– Пойду, – сказал он в духе, – в ноги им упаду, простить меня должны.
Но когда подумал, что прощение это купит жертвой дней своих, чувствами, мыслями, свободой, задрожал и силы изменили ему. Самое сильно любящее сердце может содрогнуться над такой великой жертвой, может остановиться на её берегу.
Стоял так Станислав, когда тень матери, выходящей на цыпочках из комнатки и надежда увидеть её хоть на минуту, отогнали его от окна к беседке. Там он нашёл только испуганную Манию, ищущую его повсюде, не могущую понять, что с ним стало, и опасающуюся уже результата слишком смелого шага. Она принесла ему, как женщина, помня о его потребностях, что где могла подхватить: фруктов, хлеба, свою чашку чая.
– Где ты был? – спросила она возвращающегося. – Только не увидел ли тебя кто?
– Не бойся! Никто меня не видел, я стоял только под окном отца… кто знает, увижу ли его ещё раз в жизни!
Через минуту у входа послышался шелест платья. Станислав упал на колени и почувствовал только, как дрожащие руки обнимали его голову, а горячие уста старушки покоились на его челе, которое увлажнилось слезами.
– Станислав! Станислав! – отозвалась она, рыдая, спустя минуту. – Сколько ты нам слёз стоишь! Мне… нам… Всем! Даже отцу! Да! Я видела его не раз плачущим, хоть слёзы глотал перед людьми!
– Значит, он меня простит, я ничего не желаю больше!
– Нет, Станислав, не заблуждайся этой напрасной надеждой. Он плачет, но в тебе не даст плохого примера остальным детям. Поклялся, а что однажды сказал, того никогда не изменит. Один Бог, что знает людские сердца, ведает, что будет, я не смею надеяться! Расскажи мне, дорогое дитя, о себе!
Станислав не спеша снова начал ту историю, но вовсе не жалуясь на свою судьбу, чтобы не обливать кровью сердце матери.
– При работе, – сказал он, – хлеб иметь буду, а кто не работает? Это доля человека! Тяжко мне ещё, но кому же поначалу не тяжко?

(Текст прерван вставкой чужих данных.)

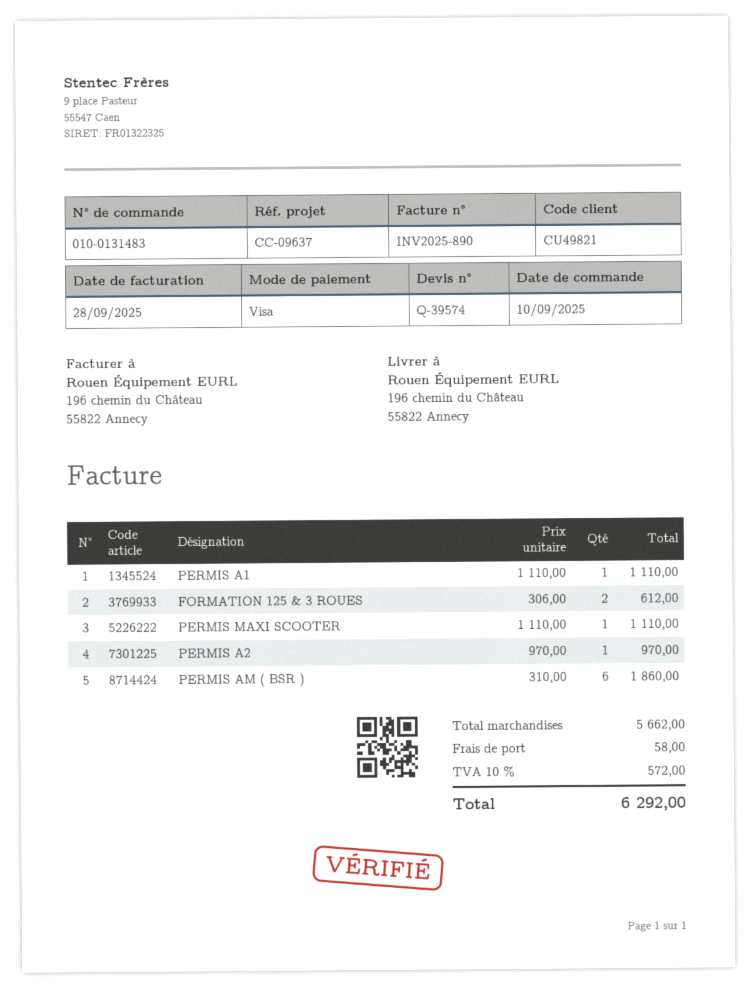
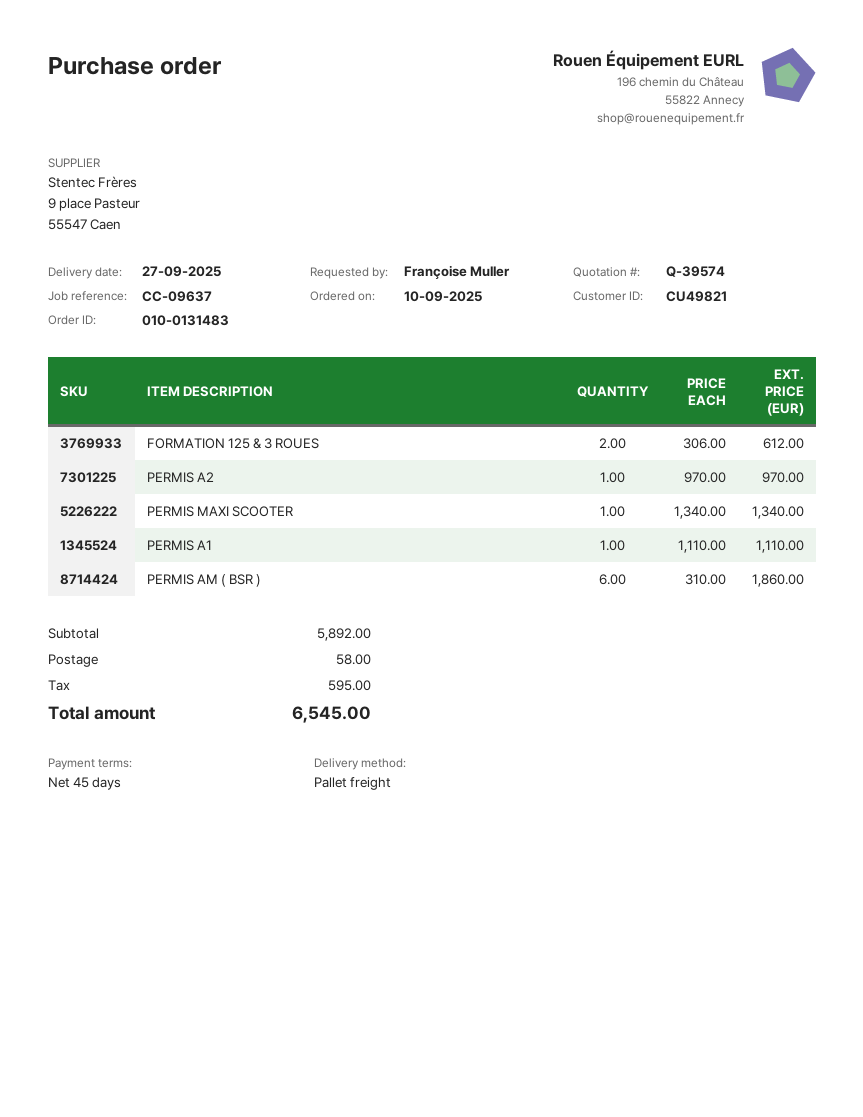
PERMIS MAXI SCOOTER: 1 x 1110.00 = 1110.00 -> 1 x 1340.00 = 1340.00
subtotal: 5662.00 -> 5892.00
tax: 572.00 -> 595.00
total: 6292.00 -> 6545.00

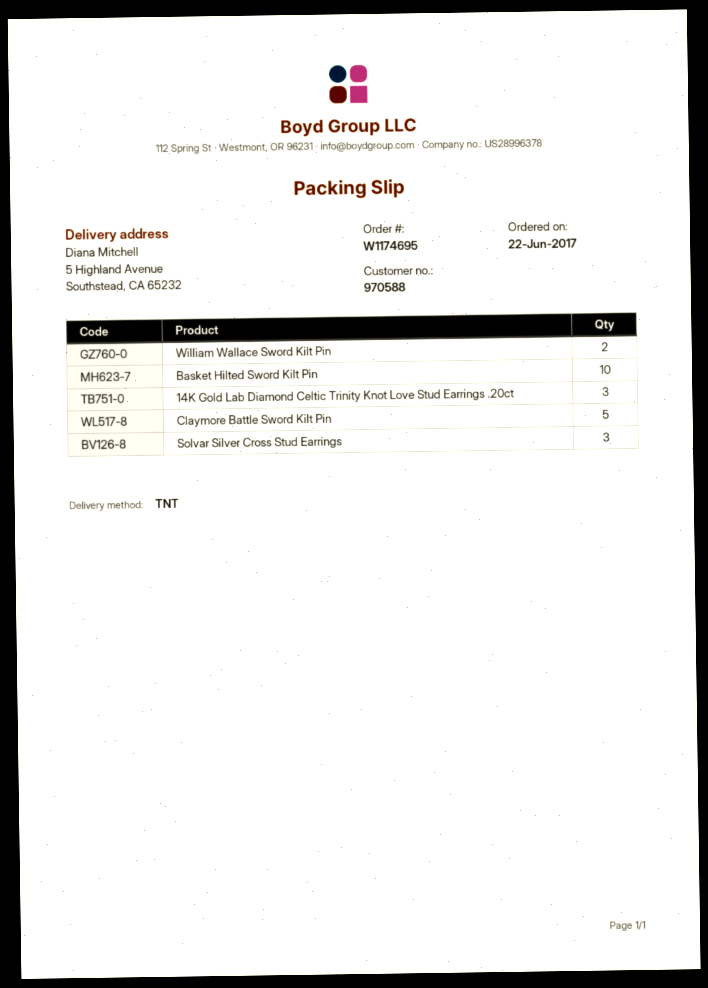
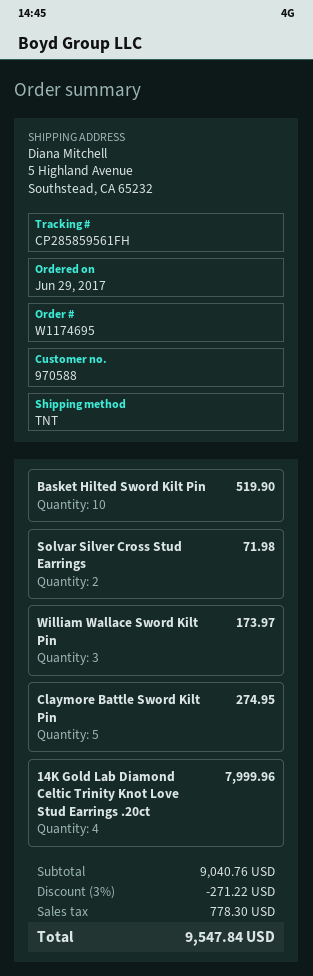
order date: 2017-06-22 -> 2017-06-29
William Wallace Sword Kilt Pin: 2 -> 3
14K Gold Lab Diamond Celtic Trinity Knot Love Stud Earrings .20ct: 3 -> 4
Solvar Silver Cross Stud Earrings: 3 -> 2

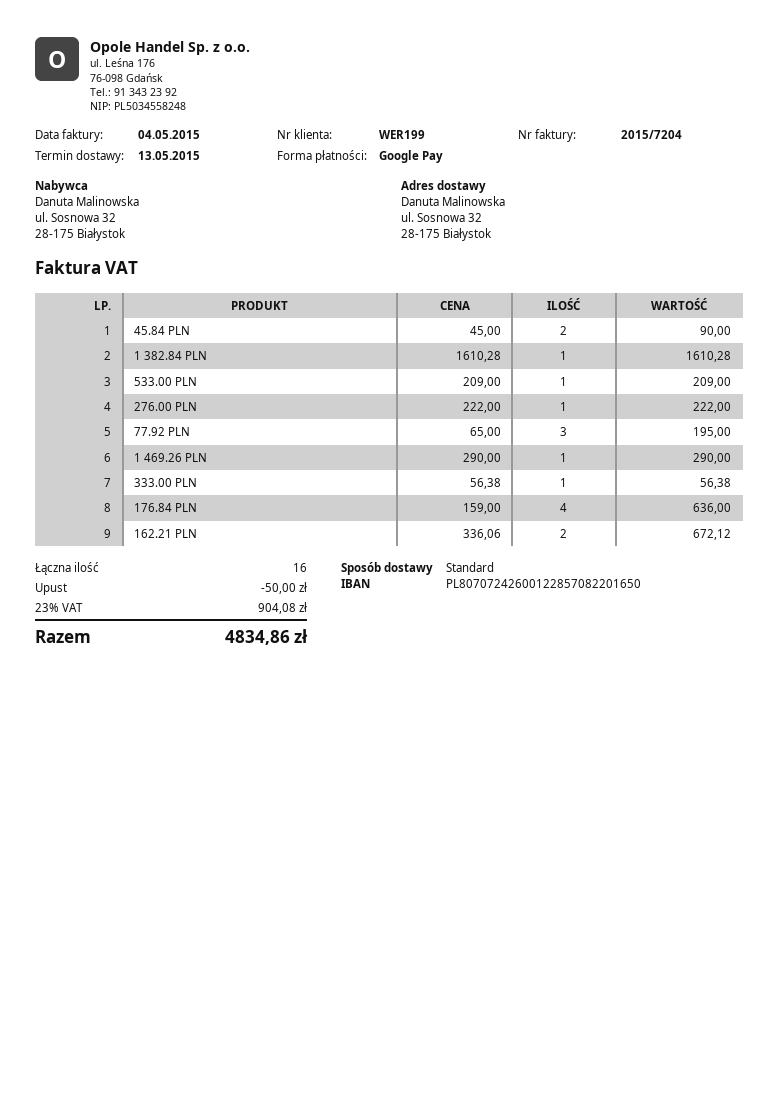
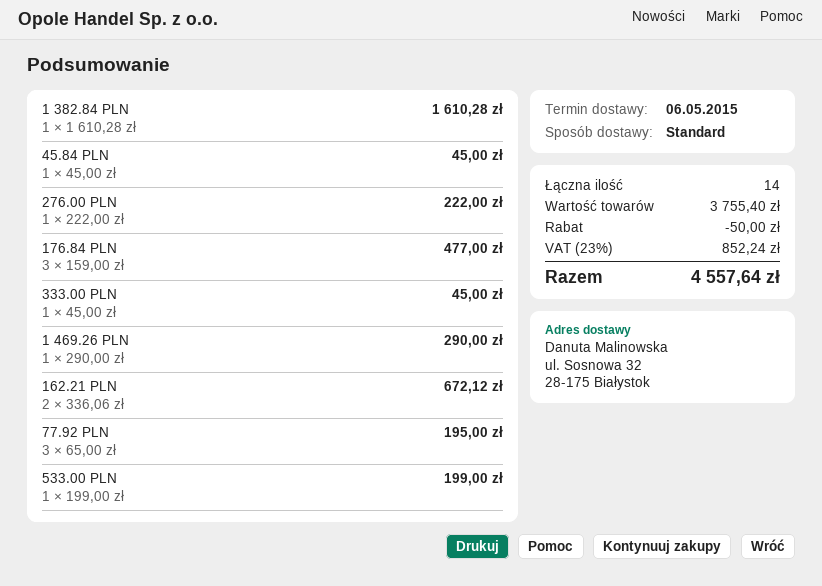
delivery date: 2015-05-13 -> 2015-05-06
45.84 PLN: 2 x 45.00 = 90.00 -> 1 x 45.00 = 45.00
533.00 PLN: 1 x 209.00 = 209.00 -> 1 x 199.00 = 199.00
333.00 PLN: 1 x 56.38 = 56.38 -> 1 x 45.00 = 45.00
176.84 PLN: 4 x 159.00 = 636.00 -> 3 x 159.00 = 477.00
total quantity: 16 -> 14
tax: 23% = 904.08 -> 23% = 852.24
total: 4834.86 -> 4557.64

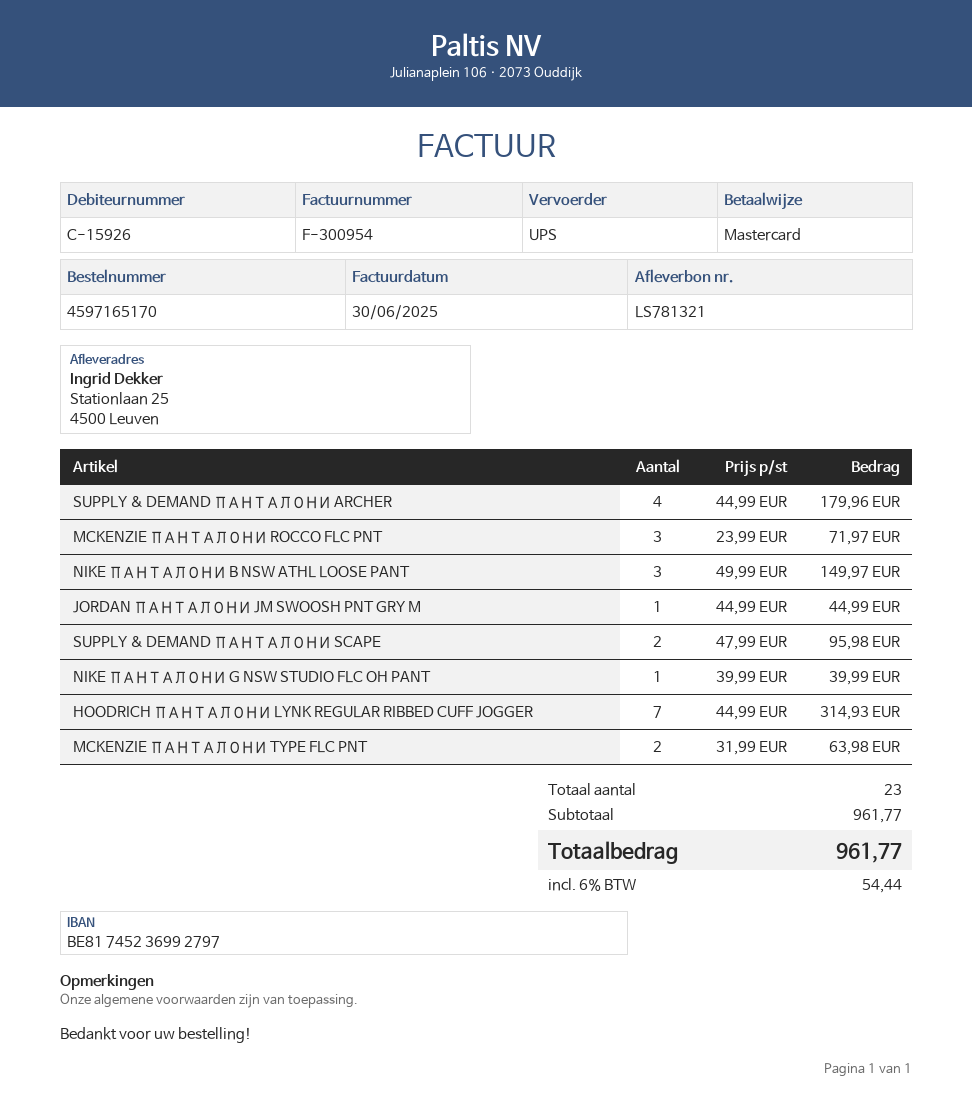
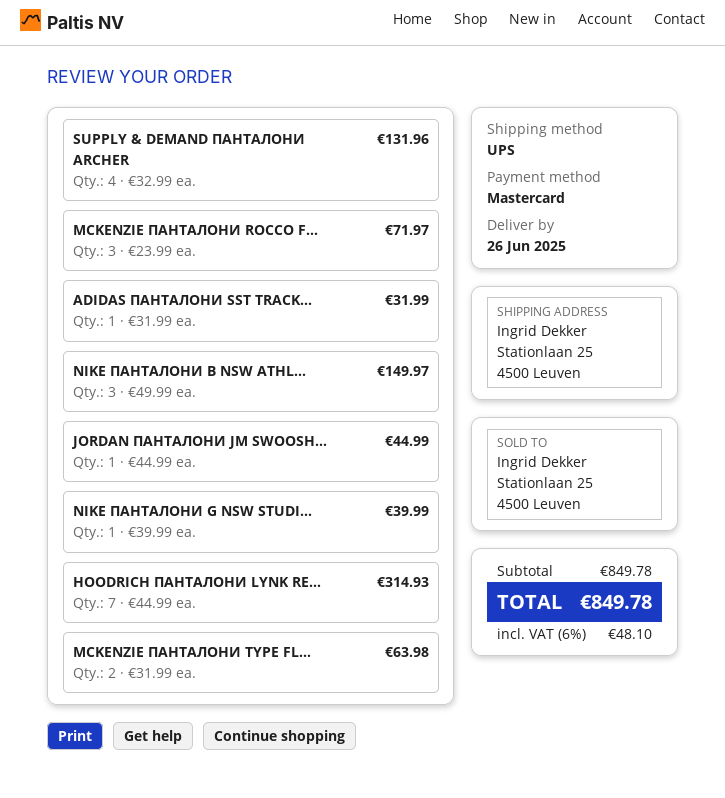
SUPPLY & DEMAND ПАНТАЛОНИ ARCHER: 4 x 44.99 = 179.96 -> 4 x 32.99 = 131.96
SUPPLY & DEMAND ПАНТАЛОНИ SCAPE: 2 x 47.99 = 95.98 -> none
ADIDAS ПАНТАЛОНИ SST TRACK...: none -> 1 x 31.99 = 31.99
subtotal: 961.77 -> 849.78
tax: 6% = 54.44 -> 6% = 48.10
total: 961.77 -> 849.78

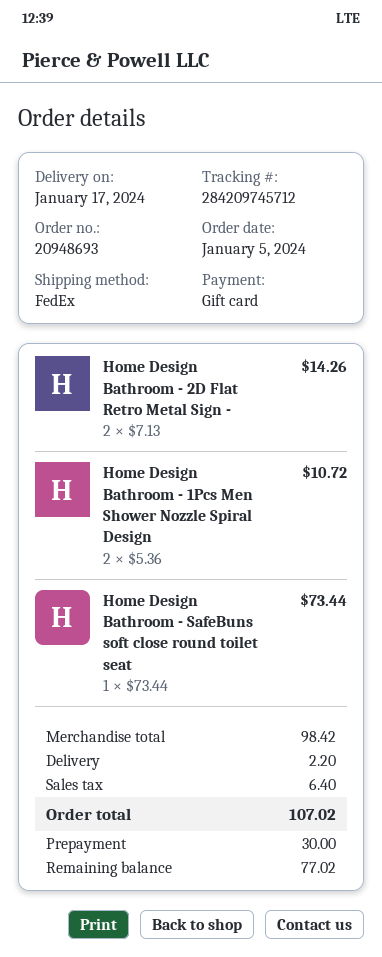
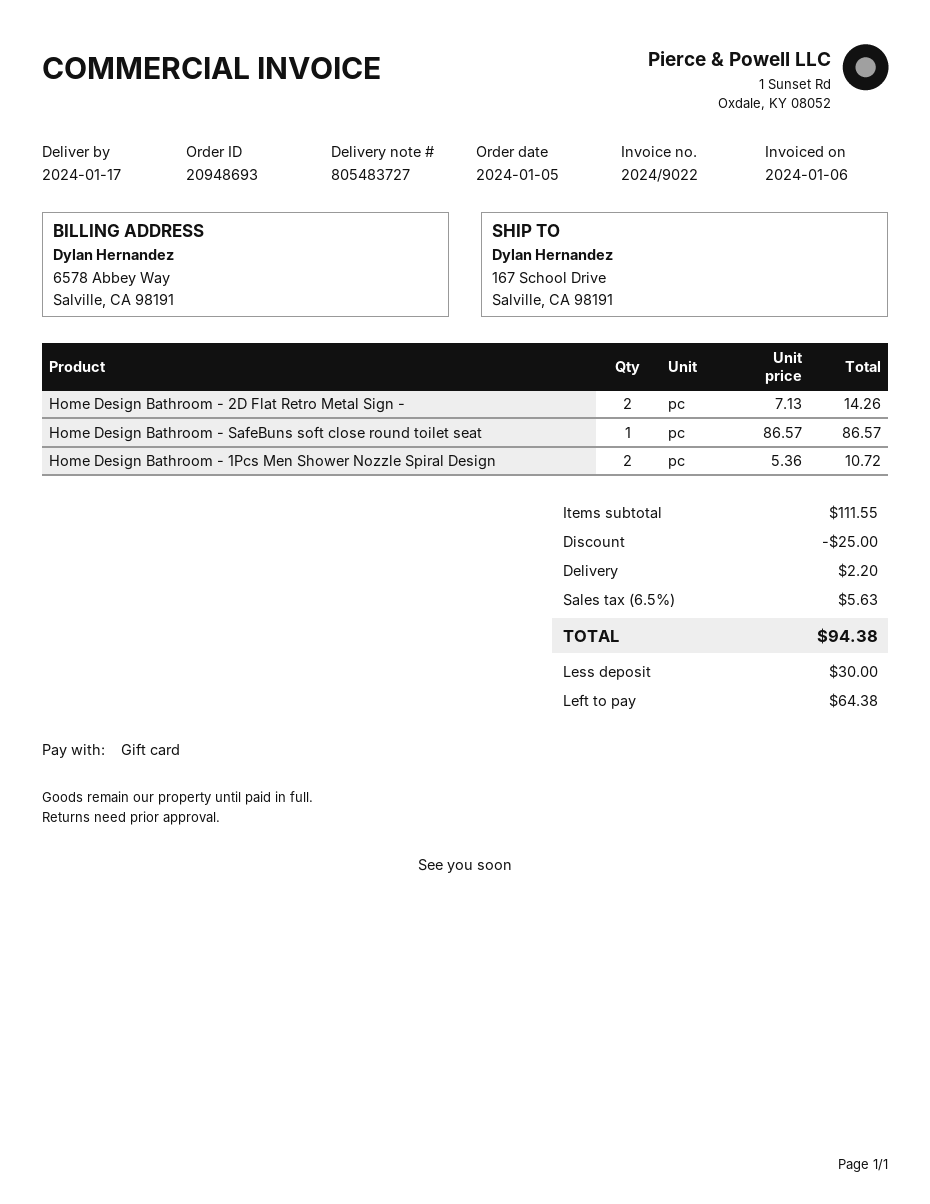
Home Design Bathroom - SafeBuns soft close round toilet seat: 1 x 73.44 = 73.44 -> 1 x 86.57 = 86.57
subtotal: 98.42 -> 111.55
discount: none -> 25.00
tax: 6.40 -> 5.63
total: 107.02 -> 94.38
balance: 77.02 -> 64.38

Вопросы следовали за вопросами, а расстаться так было трудно! Бедная мать хотела хоть увидеть этого сына, который был для неё как потерянный, мужской голос которого только слышала, но свет в эту пору в беседке выдал бы их, а вести его домой боялись. Видно было борьбу сердца с непобедимым страхом и бедное сердце должно было ему уступить. Держала его руки в своих руках, ласкала болящую голову, угадывала мыслью и сердцем сына, который вырос в мужчину, плача, что её глаза даже поглядеть на него не могли.
– Иди, – сказала она после часа короткого разговора, – иди, ещё увидимся, может. Когда ты в Ясинцах… завтра, может, мне будет разрешено выйти на прогулку с Манией… мы встретимся вечером у границы, никто нас там не увидит.
И после тысячных прощаний и благословений, утешенный, ненасытный, размечтавшийся от только что испытанных чувств, бедный Станислав, выкравшись снова калиткой в поле, пошёл чёрной ночью к Ясинцам.
Было это воскресенье, один из тех ежегодных праздников, в который даже наименее набожные прихожане чувствуют себя обязанными съездить в костёлик и показать, что в их сердцах ещё тлеют искорки привязанности к вере.
Прекрасный осенний день благоприятствовал службе. Гостиницы в местечке, кладбище и площадь перед старым, чёрным, обитым сверху донизу гонтами костёлом С. полны были кочиков, кочкобричек, бричек, кареток, каламашек и простых возов.
Костёлик, едва могущий вместить толпу прибывших, всё больше наполнялся людьми разного класса, которые забивали его от решёток пресвитериума до великих врат и паперти. На первых лавках, покрытых красной закапанной воском материей, honoratiores loci заранее заняли свои места, а поприхотливее, что, и с Господом Богом разговаривая, не рады, чтобы кто-нибудь другого класса в их разговоры вмешивался, презирая лавку, открытую для всех, на собственных табуретах и стульях расселись поближе к большому алтарю.
Тут и пан Адам Шарский, и жена его, и пани княгиня, их дочка, и, принуждённый для вида к набожности сам князь, держась кучкой, восседали на специальных креслах, вставали на колени на вышитые гербами подушки и, прежде чем начали молиться, бросили взгляд на народ Божий, чтобы подхватить, может, взгляд для разговора за обедом.